● **What is expected**
Report how many lines below contain the word "shipping". Write only that number.
[Data to process — start]
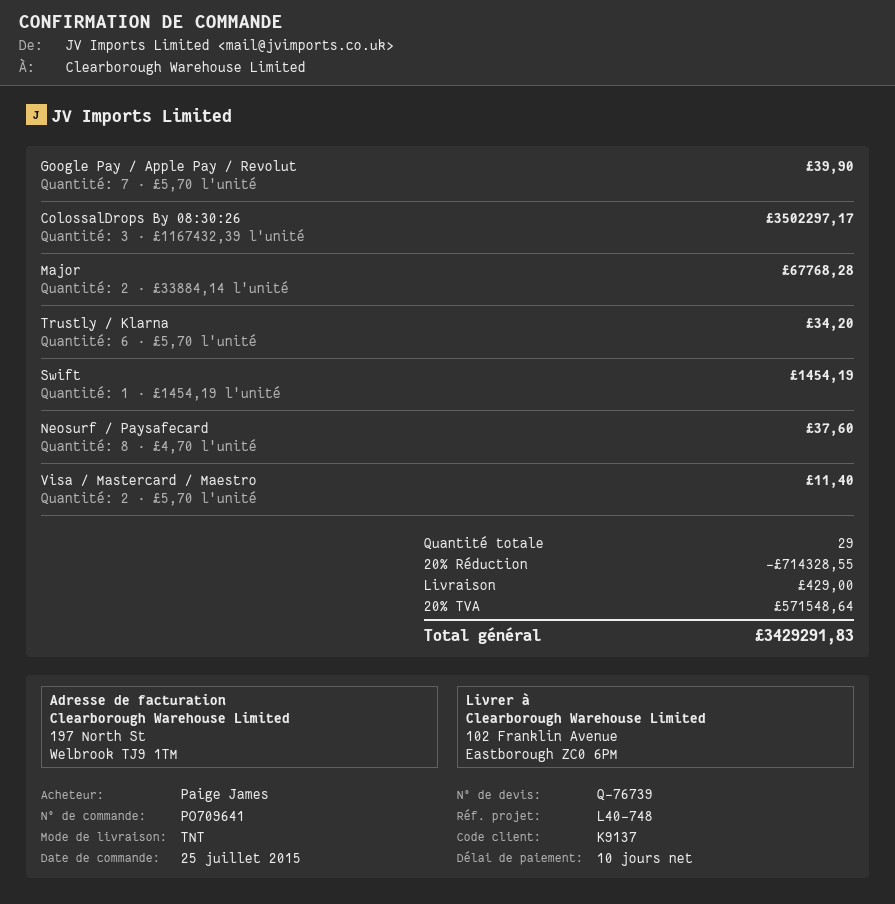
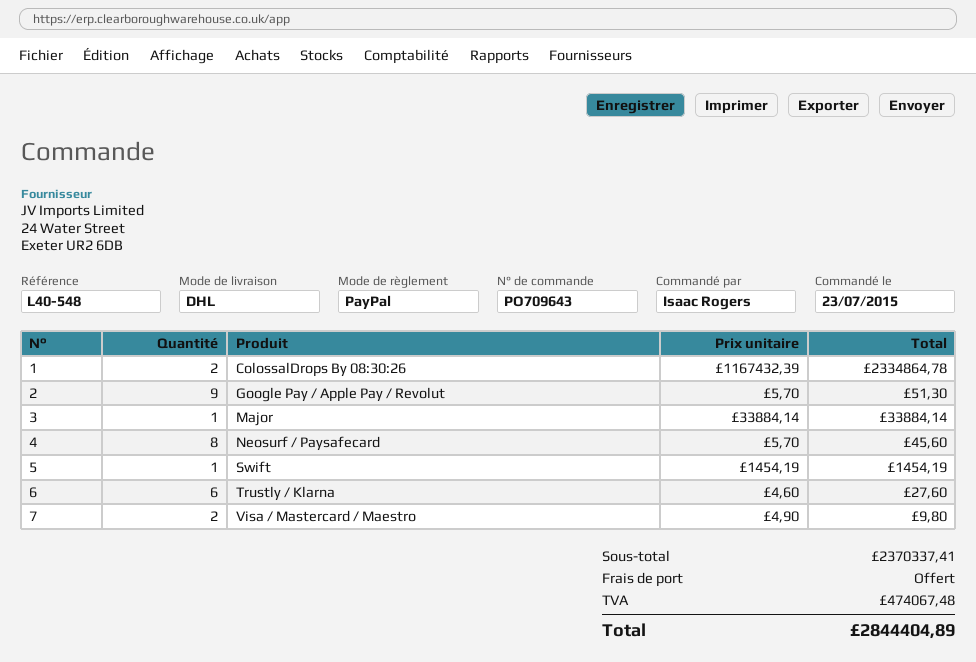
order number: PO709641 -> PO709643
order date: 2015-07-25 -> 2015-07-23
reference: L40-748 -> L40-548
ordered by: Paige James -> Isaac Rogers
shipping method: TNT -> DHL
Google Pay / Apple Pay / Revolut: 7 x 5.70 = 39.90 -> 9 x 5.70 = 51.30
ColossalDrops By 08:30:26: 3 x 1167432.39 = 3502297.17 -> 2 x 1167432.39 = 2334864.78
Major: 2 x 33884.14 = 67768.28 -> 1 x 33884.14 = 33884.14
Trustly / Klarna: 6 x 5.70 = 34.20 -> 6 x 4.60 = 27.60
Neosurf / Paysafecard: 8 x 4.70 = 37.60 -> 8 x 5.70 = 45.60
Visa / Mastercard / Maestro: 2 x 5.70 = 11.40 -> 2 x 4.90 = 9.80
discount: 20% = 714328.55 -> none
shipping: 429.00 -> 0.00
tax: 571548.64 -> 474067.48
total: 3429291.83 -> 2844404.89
[Data to process — finish]
● **Exercise result**
2